The Denver Post

Arsenal fans angry with Kroenke

- By Sean Keeler

Imagine the COMMERCE

Broncos being run from Helsinki. Imagine the thing you love most after your family and faith was being steered by a conglomera­te that you never saw, that you never heard from, separated by miles of ocean and light years of culture.

And welcome to how, more or less, Chris Davies feels on a good day. And why, even after watching his beloved Arsenal F.C. hold off the Rapids 3-0 on Monday night at Dick’s Sporting Goods Park, Arsenal owner Stan Kroenke still drives him straight up a wall.

“He is single-handedly sucking the soul out of the club I love,” said Davies, a native Londoner and member of the Denver Gooners, the local booster club for Arsenal, one of the most popular sporting brands in the world and a fixture — albeit a fading one — of England’s Premier League elite. “He’s a businessma­n. He’s not a sports fan.”

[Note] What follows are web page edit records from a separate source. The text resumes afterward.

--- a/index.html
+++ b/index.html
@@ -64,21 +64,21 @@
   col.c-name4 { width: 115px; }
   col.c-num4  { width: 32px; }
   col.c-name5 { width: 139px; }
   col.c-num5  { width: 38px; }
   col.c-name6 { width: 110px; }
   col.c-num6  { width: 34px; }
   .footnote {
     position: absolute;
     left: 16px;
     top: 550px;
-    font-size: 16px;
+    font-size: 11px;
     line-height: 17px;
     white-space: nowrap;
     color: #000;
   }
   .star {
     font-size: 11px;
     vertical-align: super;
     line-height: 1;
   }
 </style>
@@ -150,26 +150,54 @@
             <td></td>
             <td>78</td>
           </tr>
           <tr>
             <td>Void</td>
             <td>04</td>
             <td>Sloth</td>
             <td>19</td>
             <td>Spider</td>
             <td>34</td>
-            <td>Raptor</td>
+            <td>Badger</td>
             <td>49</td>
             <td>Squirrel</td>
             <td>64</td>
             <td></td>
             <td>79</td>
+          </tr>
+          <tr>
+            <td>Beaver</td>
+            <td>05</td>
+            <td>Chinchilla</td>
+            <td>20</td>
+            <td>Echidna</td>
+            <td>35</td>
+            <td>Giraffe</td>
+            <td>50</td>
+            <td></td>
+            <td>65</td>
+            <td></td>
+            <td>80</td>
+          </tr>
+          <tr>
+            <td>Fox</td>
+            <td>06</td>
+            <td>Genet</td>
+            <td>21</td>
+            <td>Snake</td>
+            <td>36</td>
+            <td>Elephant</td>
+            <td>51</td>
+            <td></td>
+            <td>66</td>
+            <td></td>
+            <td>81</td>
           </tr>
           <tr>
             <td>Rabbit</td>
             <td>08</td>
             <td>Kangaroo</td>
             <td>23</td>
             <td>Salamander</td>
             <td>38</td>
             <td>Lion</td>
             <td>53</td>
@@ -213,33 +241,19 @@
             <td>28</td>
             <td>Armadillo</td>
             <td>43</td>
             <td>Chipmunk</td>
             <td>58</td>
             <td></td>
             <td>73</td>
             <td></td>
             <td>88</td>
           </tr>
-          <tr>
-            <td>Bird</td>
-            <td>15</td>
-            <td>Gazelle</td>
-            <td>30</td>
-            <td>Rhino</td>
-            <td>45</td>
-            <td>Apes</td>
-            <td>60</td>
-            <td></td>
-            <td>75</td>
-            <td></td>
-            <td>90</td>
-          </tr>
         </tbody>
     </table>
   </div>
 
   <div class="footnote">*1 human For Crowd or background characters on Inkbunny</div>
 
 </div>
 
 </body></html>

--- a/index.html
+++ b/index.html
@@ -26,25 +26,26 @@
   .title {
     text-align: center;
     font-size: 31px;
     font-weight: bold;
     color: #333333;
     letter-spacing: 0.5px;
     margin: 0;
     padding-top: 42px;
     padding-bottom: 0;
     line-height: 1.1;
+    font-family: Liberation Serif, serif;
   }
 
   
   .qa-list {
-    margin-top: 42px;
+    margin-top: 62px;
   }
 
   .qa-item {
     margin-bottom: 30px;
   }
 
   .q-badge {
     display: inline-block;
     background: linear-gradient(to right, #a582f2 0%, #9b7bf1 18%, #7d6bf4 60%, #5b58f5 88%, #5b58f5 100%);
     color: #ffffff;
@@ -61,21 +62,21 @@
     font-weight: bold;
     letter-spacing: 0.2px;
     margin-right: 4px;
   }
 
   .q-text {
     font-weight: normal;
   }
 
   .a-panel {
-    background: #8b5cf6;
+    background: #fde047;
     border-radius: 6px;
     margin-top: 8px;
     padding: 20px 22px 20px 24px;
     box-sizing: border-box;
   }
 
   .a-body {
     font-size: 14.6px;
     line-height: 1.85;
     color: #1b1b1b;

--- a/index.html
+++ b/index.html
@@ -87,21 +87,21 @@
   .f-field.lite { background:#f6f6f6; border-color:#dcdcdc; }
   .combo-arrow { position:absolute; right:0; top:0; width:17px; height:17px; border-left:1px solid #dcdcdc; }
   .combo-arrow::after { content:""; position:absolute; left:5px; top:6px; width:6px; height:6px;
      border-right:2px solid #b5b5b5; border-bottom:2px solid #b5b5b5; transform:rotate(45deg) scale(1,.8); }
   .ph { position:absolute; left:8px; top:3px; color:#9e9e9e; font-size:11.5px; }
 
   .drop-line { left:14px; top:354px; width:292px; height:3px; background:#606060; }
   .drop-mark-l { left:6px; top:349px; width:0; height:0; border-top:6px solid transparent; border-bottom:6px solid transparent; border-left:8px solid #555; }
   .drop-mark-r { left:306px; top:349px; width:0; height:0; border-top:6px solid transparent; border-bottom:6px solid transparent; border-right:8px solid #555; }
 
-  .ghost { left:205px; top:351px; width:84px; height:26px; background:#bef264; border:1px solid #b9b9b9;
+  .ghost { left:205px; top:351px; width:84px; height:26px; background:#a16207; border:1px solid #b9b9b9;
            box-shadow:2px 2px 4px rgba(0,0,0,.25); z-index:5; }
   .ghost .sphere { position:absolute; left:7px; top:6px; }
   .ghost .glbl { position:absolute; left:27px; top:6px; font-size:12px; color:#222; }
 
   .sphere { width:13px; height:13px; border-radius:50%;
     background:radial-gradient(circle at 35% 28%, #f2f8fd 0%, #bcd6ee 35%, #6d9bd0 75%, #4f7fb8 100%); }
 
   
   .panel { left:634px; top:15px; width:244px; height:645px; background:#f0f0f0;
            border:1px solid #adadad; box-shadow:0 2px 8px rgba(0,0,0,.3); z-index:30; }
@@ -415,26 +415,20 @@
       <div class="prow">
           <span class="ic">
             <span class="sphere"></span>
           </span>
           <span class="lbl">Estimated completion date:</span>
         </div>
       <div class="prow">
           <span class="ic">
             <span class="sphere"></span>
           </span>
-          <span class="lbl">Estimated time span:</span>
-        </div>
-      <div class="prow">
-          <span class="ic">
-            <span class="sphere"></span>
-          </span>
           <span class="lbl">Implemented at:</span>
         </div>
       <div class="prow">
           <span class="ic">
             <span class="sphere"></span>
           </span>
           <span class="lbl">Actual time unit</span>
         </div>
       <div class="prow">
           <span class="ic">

Yet Kroenke was also in the house Monday evening, for the first time in what natives say feels like ages. Arsenal and the Rapids are sister clubs, the soccer jewels in the Kroenke Sports & Entertainm­ent crown. Although on the global stage, the Gunners shine far brighter; Forbes.com currently ranks Arsenal’s value at $2.26 billion and No. 7 among world soccer franchises, making it the second-most lucrative property, after the NFL’s Los Angeles Rams, in the KSE sports stable.

Meanwhile, one of the club’s mainstays, midfielder Aaron Ramsey, bolted to Italy in the offseason. Team captain Laurent Koscielny is effectivel­y on a salary strike, declining to join the club on the four-stop American preseason tour that began in Denver.

The Gunners are long-standing members of the Premiershi­p’s “Big Six” clubs, but they’re also perceived, at present, to be among the most vulnerable — the Pac-12 of England’s soccer giants.

Arsenal has gone three straight seasons without the lucrative payouts that come with qualificat­ion for the Champions League, and hasn’t won a Premier League crown since 2004.

To Gunners fans such as Davies, Kroenke is Helsinki, and they’ve had it, collective­ly, up to here. On Monday morning, several Arsenal supporters’ groups and blogs composed a joint two-page letter that described Stan Kroenke — who a KSE spokespers­on said could not be reached for comment, although son Josh Kroenke issued an open-letter rebuttal early Tuesday — as “passive” and “absent,” accusing KSE of turning the club’s 60,260-seat Emirates Stadium into a “soulless place.”

“From the fans’ point of view,,” explained Tom Childs, a longtime Arsenal and Kansas City Chiefs fan who also follows the AFC West as part of his “Arrowheads Abroad” podcast. “It appears to us that Stan doesn’t give a monkey’s (bum).”

In other words, Rapids faithful, Londoners feel your pain. Davies — who’s lived in the metro since 2007, the same year Kroenke first snatched an ownership stake in Arsenal — feels it, too.

“There are some diehard fans who go there week-in and weekout,” sighed Davies, who hails from the London suburb of Greenford, 14 miles due west of the Emirates.

“That’s just real estate to (Kroenke) out there.”

“I don’t think there’s anybody in London who thinks Stan Kroenke’s doing a good job, let’s put it that way,” a longtime Arsenal reporter in London recently told The Post. “It’s really not great for him.”

It’s even worse for Davies, who like the thousands of Gunners fans out in force Monday along Victory Way — the stands at Dick’s were at least two-thirds full of Arsenal red and white — fear for their club’s future.

“We’re still going to eat it up. We’re still going to go,” Davies said.

“It’s like putting (Kroenke) in charge of the Catholic church. He’s ruining it, but people still go to church every Sunday. So it’s just not fun with him in charge.”